To Your Eternity is known to many for its methodical, slow-paced story of Fushi’s growth and the despair he faced throughout his life. Unfortunately, Season 1 sputtered to a conclusion following an underwhelming final arc around the events of Jananda, which was more action oriented, and less gripping overall. Season 2 of To Your Eternity literally follows in the footsteps of that arc, as it continued to sputter through quite an underwhelming story, that has lost most of its original charm of slow paced storytelling. The new characters introduced are okay at best, with some being decent, and some being downright awful. The pacing is fast, like an action story, which in my opinion, is not what To Your Eternity’s charm ever was. It felt like a bunch of ideas mashed together, and it felt like the author ran out of ideas now that Fushi is basically just a normal human being now, albeit with world-changing powers.
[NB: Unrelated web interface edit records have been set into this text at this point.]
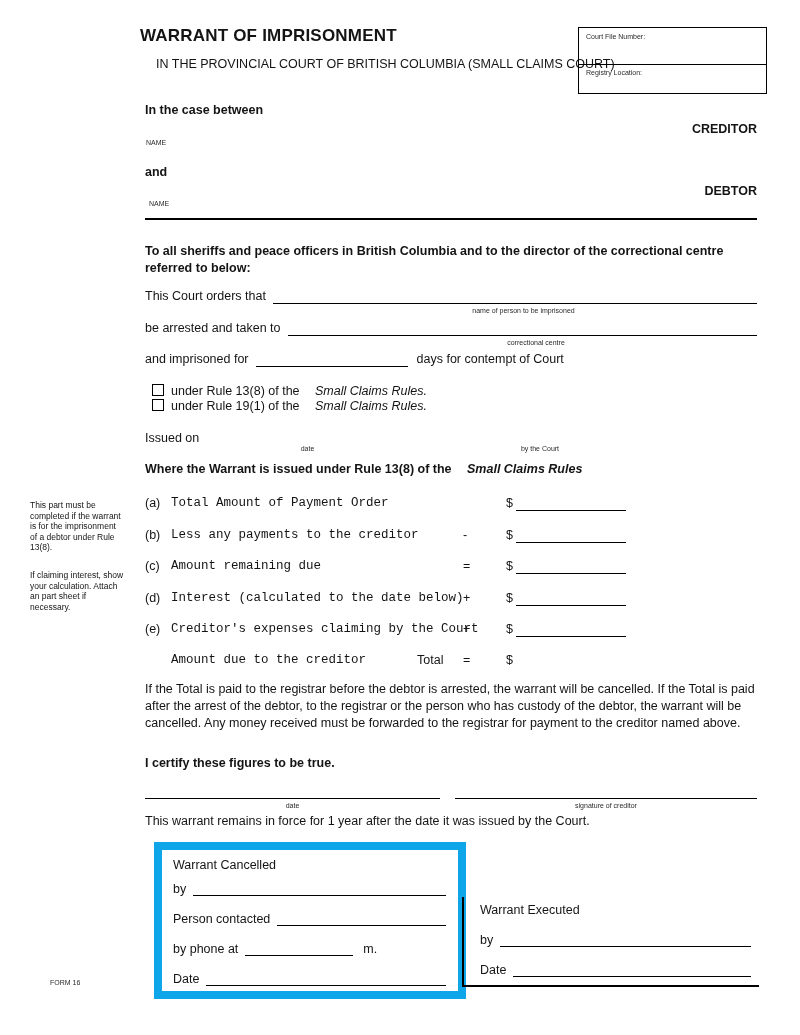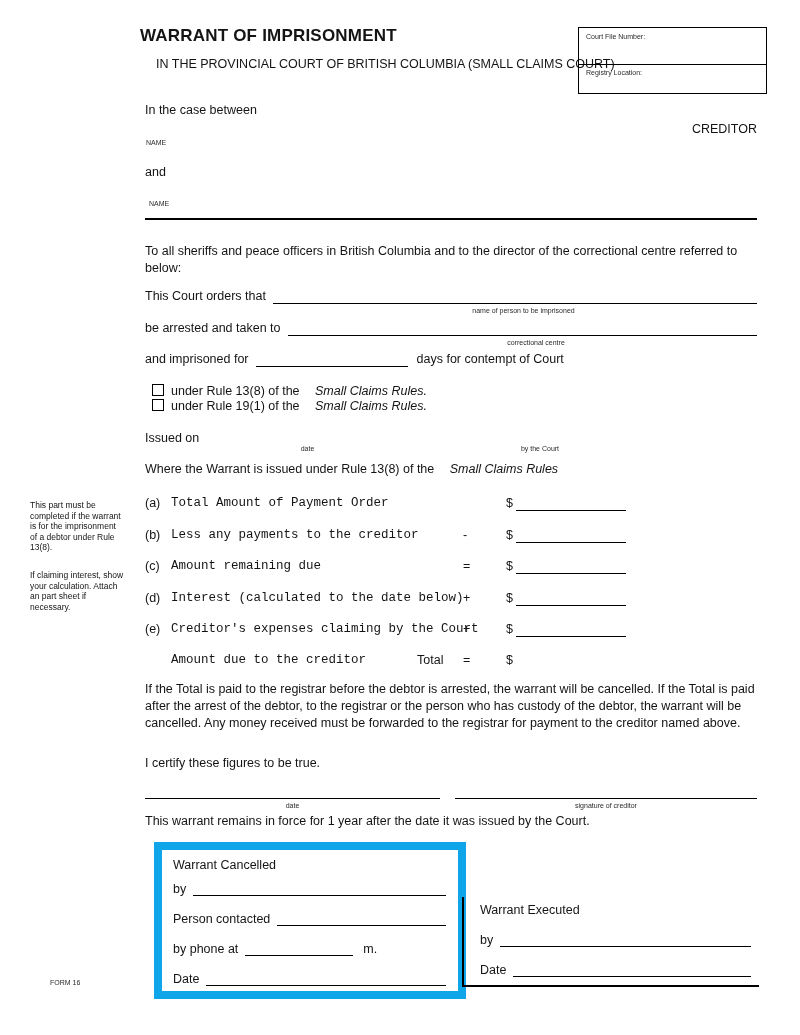--- a/index.html
+++ b/index.html
@@ -2,21 +2,21 @@
 <html><head>
 <meta charset="utf-8">
 <style>
   html,body{margin:0;padding:0;background:#fff;}
   .page{
     position:relative;width:800px;height:1035px;background:#ffffff;
     font-family:"Liberation Sans",sans-serif;color:#141414;overflow:hidden;
     -webkit-font-smoothing:antialiased;
   }
   .abs{position:absolute;}
-  .b{font-weight:normal;}
+  .b{font-weight:bold;}
   .i{font-style:italic;margin-left:12px;}
   .t12{font-size:12.5px;line-height:16px;}
   .t7{font-size:7px;line-height:9px;color:#2a2a2a;}
   .t8{font-size:8.5px;line-height:10.5px;}
   .title{font-size:17px;font-weight:bold;letter-spacing:.2px;}
   .subtitle{font-size:12.5px;}
   .right757{right:43px;text-align:right;}
   
   .courtbox{left:578px;top:27px;width:187px;height:65px;border:1.5px solid #000;}
   .courtbox .cell1{position:absolute;left:0;top:0;right:0;height:36px;border-bottom:1.5px solid #000;}
@@ -59,20 +59,21 @@
     <div class="cell1">
       <span class="lab t7">Court File Number:</span>
     </div>
     <span class="lab t7" style="top:40px;">Registry Location:</span>
   </div>
 
   <div class="abs t12 b" style="left:145px;top:102px;">In the case between</div>
   <div class="abs t12 b right757" style="top:121px;left:400px;">CREDITOR</div>
   <div class="abs t7" style="left:146px;top:138px;">NAME</div>
   <div class="abs t12 b" style="left:145px;top:164px;">and</div>
+  <div class="abs t12 b right757" style="top:183px;left:400px;">DEBTOR</div>
   <div class="abs t7" style="left:149px;top:199px;">NAME</div>
   <div class="abs thickline" style="top:218px;"></div>
 
   <div class="abs t12 b" style="left:145px;top:243px;width:620px;line-height:17px;">To all sheriffs and peace officers in British Columbia and to the director of the correctional centre referred to below:</div>
 
   <div class="frow t12" style="top:288px;">
     <span class="lbl">This Court orders that</span>
     <span class="fill"></span>
   </div>
   <div class="cap t7" style="left:290px;top:306px;width:467px;">name of person to be imprisoned</div>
The plot this season was quite a mess, to put it lightly. Season 1 was an emotional roller coaster, this season lacked most of those charms, and left me baffled at some of the writing decisions that potentially even took away from the emotional moments that we witnessed from Season 1. The timeskips are jarring, the pacing is zooming, and with that, I wasn’t nearly as invested. Fushi learning how to speak was interesting, but him getting every single overpowered skill known to mankind, enough to become an isekai protagonist, now that’s pushing it. With this type of shift, it’s only fitting that the entire season felt way more action oriented, and was less focused on what made Season 1 great, which was the emotional buildup and world building.
Perhaps a reason why the world building felt markedly weaker this season was also a product of the animation this season, headed by Studio Drive, a lesser known studio compared to the likes of Brain’s Base. The backgrounds felt very “static”, if you catch my drift. Very watered down compared to some of the shots that Season 1 provided.
Music wise, nothing to write home about either, and as much as I like “Pink Blood”, the OP, the fact that they reused it is so uninspiring. I’d much rather have heard an inferior OP to it than seeing it reused. The soundtrack was also quite forgettable.
Another huge drop off was the quality of the characters, none of which elicited any emotion out of me. Fushi, being all grown up now, just does not have any meaningful qualities anymore, besides containing the numerous vessels of presumedly dead characters from Season 1. He gets all these powers, he’s like God, but this isn’t the Bible we’re reading here, so being overpowered doesn’t mean a thing to me. A new addition to the cast is Bonchien Nikolai La Tastypeach Uralys (nice name, I know), and I will admit, I liked him, and his mannerisms, but as the series went along, his energy virtually disappeared, and so did my interest in his character, who felt so useless to the story.
A character that frustrated me a lot was Kahaku, a descendant of Hayase, who inherited every single creepy gene, who felt like a manipulative weirdo, trying to form Fushi’s vision of things into a way that benefits his obsession with him. The difference between Kahaku and Hayase seems to be only at a biological level, their gender. The relationships overall in this show befuddle me, because I don’t see how the sexual orientation of Kahaku matters, why let heteronormativity reign? Have some gall and just jump down the same path as Hayase did, regardless of what “gender” Fushi is assuming.
Simply put, To Your Eternity has gone in a completely different direction, and it hasn’t worked out, in virtually every aspect. It feels like an anime that has lost its identity, and is trying so hard to find one, but it’s constantly stuck in a limbo of deciding whether it wants to be slow paced, fast paced, emotional, or epic. There were definitely a few enjoyable episodes here and there, and the effort was there at times, but overall, it just wasn’t all that great, inheriting all the problems that the second half of Season 1 had, and then some.